Les grands réalisateurs ont toujours eu des acteurs de "second plan" fétiches. Si Renoir tenait à Carette ou Marcel Dalio, Clouzot avait un faible pour Pierre Larquey, qui figure au générique de "L’assassin habite au 21", " Le corbeau", " Quai des orfèvres" et "Les diaboliques".

C’est aussi dans les années 30 que débute Paulette Bubost, on la retrouve notamment dans "Hotel du Nord" de Carné et "La règle du jeu" de Renoir.

Paulette Dubost face à Bernard Blier dans Hotel du Nord

Et qui a oublié Pauline Carton, Françoise Rosay, Raymond Bussières ou Noël Roquevert, tous ces acteurs que l’on retrouve au générique de nombreux films en noir et blanc.

Raymond Bussières

A la fin des années 50, et avec le cinéma de Verneuil, Lautner et quelques autres, on voit poindre de nouveaux seconds rôles.

Au-delà d’être les partenaires de Gabin ou Belmondo, les Paul Frankeur, Rober Dalban, André Pousse, Charles Gérard sont associés à ces stars dans notre imaginaire .

Et ici Suzanne Flon qui donne la réplique à Gabin … affectueusement !

Et les Paul Crauchet ou Christian Barbier, autre acteurs qui ont traversé le cinéma des années 60 et 70.

On n’oubliera pas non plus Michel Auclair, Jean Carmet, Daniel Ceccaldi, Maurice Biraud, Jean Bouise, Paul Le Person, Robert Le Vigan, Henri Guybet , etc……

Et puis les seconds rôles ont été de moins en moins présents dans le cinéma français, le rendant plus terne, plus fade. Plusieurs facteurs ont été à l’origine de ce déclin.

Tout d’abord l’arrivée de la nouvelle vague avec son cinéma plus intimiste ou les personnages étaient moins nombreux.
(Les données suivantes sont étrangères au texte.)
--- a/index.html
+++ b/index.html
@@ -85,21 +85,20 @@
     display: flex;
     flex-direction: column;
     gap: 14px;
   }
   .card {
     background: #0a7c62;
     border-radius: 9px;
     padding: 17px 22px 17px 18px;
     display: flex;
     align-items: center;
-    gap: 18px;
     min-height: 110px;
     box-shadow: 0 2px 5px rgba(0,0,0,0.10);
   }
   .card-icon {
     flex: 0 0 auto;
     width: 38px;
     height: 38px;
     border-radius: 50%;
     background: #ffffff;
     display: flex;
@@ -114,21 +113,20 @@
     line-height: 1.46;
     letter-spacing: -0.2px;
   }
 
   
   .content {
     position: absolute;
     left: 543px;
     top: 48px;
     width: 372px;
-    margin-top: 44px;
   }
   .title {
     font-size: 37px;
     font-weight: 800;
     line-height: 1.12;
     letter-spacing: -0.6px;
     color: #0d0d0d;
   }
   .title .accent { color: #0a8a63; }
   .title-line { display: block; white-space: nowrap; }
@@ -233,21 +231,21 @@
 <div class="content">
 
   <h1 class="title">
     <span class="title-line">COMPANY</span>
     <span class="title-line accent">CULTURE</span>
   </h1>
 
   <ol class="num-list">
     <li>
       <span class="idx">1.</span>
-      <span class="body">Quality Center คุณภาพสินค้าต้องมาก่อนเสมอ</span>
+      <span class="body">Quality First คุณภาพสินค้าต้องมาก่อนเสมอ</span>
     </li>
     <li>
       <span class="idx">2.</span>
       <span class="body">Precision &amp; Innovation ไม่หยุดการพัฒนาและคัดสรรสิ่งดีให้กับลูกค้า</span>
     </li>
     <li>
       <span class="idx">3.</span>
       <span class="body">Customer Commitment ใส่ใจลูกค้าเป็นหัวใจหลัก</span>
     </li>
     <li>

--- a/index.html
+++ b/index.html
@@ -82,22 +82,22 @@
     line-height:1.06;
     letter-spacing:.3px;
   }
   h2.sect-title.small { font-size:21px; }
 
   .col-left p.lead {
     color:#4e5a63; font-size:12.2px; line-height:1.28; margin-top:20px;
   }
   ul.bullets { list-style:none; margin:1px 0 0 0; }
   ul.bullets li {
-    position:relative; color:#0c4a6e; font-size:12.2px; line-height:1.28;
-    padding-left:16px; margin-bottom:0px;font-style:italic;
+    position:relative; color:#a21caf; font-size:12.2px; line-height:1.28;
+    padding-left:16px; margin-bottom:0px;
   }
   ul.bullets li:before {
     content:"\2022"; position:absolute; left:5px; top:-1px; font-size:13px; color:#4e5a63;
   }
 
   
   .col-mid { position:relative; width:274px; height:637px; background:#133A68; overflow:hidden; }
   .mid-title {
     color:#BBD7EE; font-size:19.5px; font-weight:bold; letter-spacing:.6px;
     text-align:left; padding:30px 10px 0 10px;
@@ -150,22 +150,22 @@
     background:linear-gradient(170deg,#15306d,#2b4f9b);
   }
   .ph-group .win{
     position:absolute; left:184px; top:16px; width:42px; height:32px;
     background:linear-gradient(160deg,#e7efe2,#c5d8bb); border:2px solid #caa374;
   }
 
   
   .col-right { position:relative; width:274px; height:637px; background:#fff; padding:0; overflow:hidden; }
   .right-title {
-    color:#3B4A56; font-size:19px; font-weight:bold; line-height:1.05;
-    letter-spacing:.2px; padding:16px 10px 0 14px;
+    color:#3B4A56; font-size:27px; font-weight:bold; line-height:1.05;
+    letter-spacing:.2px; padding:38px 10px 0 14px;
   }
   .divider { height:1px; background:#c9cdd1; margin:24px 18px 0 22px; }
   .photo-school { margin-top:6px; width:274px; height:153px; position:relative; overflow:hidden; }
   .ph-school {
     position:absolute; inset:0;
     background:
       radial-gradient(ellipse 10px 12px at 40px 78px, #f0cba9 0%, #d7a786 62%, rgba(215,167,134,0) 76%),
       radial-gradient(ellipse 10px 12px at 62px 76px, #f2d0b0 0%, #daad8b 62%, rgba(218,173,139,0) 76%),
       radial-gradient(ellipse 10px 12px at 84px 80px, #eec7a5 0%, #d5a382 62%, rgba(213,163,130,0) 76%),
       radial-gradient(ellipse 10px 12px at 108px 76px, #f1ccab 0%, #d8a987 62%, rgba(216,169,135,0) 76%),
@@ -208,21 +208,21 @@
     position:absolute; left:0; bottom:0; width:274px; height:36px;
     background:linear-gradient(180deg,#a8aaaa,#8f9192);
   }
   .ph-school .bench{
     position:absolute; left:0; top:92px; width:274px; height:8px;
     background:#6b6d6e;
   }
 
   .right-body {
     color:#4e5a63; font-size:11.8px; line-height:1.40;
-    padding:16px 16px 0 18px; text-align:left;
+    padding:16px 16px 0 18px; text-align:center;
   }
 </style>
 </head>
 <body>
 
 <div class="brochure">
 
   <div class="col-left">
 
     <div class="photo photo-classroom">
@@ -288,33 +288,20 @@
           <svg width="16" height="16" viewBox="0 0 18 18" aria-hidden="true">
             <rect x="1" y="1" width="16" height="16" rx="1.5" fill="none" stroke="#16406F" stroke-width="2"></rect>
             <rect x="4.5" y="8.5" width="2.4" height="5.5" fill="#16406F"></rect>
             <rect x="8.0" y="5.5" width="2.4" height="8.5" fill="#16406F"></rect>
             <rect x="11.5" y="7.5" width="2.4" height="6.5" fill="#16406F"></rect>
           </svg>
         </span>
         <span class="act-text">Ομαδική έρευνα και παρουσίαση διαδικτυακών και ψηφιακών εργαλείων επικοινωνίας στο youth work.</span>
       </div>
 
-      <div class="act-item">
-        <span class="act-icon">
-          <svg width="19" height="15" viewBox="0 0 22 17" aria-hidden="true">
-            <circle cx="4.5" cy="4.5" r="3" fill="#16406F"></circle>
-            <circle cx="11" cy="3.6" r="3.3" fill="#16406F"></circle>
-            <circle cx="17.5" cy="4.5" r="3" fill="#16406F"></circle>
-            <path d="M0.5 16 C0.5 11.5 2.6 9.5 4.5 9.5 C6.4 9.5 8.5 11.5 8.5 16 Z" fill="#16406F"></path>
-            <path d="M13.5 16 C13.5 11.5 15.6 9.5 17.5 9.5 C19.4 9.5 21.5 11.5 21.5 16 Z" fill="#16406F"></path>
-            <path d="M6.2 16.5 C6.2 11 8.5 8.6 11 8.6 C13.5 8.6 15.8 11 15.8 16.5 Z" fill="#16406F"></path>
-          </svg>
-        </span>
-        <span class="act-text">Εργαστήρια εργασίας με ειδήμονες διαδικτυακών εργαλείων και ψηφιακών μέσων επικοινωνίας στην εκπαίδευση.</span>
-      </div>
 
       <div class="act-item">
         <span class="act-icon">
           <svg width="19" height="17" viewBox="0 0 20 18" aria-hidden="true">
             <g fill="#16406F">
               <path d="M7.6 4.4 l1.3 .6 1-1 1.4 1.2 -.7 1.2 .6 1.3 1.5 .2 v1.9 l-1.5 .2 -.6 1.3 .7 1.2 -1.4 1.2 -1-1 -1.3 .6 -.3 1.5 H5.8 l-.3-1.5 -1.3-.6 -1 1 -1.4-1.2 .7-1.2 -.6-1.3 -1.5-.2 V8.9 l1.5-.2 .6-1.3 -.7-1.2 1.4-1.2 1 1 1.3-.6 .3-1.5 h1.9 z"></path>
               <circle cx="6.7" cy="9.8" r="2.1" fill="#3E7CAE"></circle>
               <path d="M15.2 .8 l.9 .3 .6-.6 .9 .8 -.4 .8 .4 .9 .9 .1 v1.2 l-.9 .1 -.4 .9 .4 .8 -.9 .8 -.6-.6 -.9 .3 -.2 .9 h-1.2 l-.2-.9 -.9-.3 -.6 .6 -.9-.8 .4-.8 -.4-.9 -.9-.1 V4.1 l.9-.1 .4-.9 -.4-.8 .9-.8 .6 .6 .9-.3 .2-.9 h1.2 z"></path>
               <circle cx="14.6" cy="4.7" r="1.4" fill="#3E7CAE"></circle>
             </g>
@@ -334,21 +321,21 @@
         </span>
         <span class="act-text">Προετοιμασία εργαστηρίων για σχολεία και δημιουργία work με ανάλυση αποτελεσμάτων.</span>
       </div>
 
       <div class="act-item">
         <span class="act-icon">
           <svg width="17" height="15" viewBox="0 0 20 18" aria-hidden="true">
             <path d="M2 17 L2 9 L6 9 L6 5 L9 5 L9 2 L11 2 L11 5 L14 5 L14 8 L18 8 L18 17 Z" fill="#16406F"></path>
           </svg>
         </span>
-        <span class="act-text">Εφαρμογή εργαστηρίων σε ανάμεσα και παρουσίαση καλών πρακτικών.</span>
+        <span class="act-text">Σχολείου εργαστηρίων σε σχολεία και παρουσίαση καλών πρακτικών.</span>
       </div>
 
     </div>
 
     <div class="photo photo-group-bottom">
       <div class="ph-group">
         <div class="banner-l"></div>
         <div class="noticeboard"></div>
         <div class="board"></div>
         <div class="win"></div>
Et puis au fil des années le cinéma français a changé. C’est surtout à partir des années 90 que ce bouleversement se produit, avec un cinéma qui dit adieu prolos et vive les bobos. Un cinéma où l’on évacue les classes populaires de l’écran.

Fini les personnages de second plan haut en couleur, ces acteurs que des Stars avaient encore le courage d’imposer au casting.

Nous sommes aujourd’hui dans un cinéma plus "bankable", un cinéma qui s’est éloigné d’une certaine réalité sociale en se passant des seconds rôles qui correspondaient à une grande partie de son public.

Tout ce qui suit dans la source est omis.